**PROBLEM REQUIREMENTS:** Going down the listing below, print exactly each line from the one with "[14,37,355,54] Spring Boot" up to and including the one with "(117, 468) none", and skip the rest.

**DATASET EXCERPTS:**
+ + + +

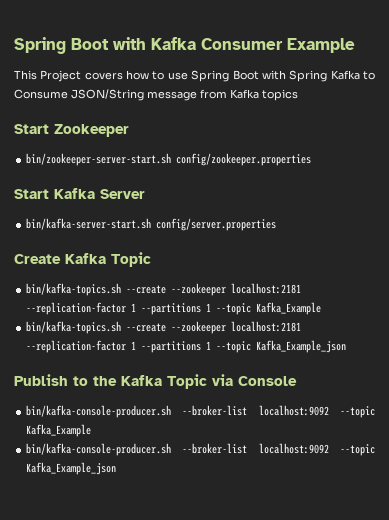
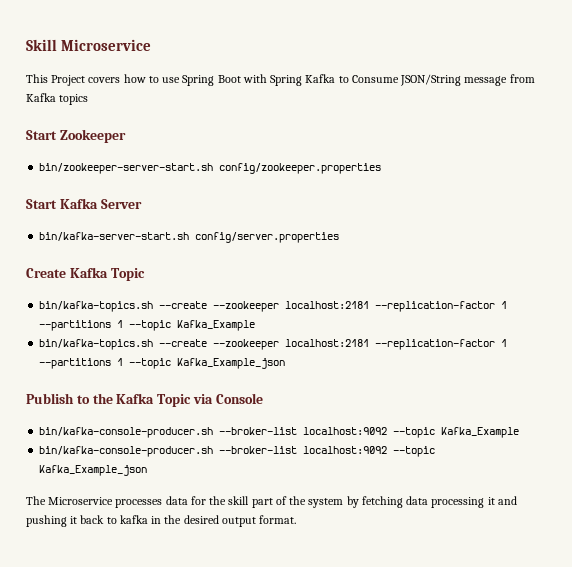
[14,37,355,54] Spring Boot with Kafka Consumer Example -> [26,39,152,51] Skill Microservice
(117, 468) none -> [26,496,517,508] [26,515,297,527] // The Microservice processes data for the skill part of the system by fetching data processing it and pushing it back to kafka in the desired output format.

+ + + +

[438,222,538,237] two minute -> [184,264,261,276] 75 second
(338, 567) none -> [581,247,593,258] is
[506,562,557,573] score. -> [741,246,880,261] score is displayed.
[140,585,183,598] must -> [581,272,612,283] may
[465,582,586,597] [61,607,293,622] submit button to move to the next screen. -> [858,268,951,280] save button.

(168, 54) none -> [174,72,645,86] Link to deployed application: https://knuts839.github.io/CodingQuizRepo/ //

+ + + +

**RESPONSE:**
[14,37,355,54] Spring Boot with Kafka Consumer Example -> [26,39,152,51] Skill Microservice
(117, 468) none -> [26,496,517,508] [26,515,297,527] // The Microservice processes data for the skill part of the system by fetching data processing it and pushing it back to kafka in the desired output format.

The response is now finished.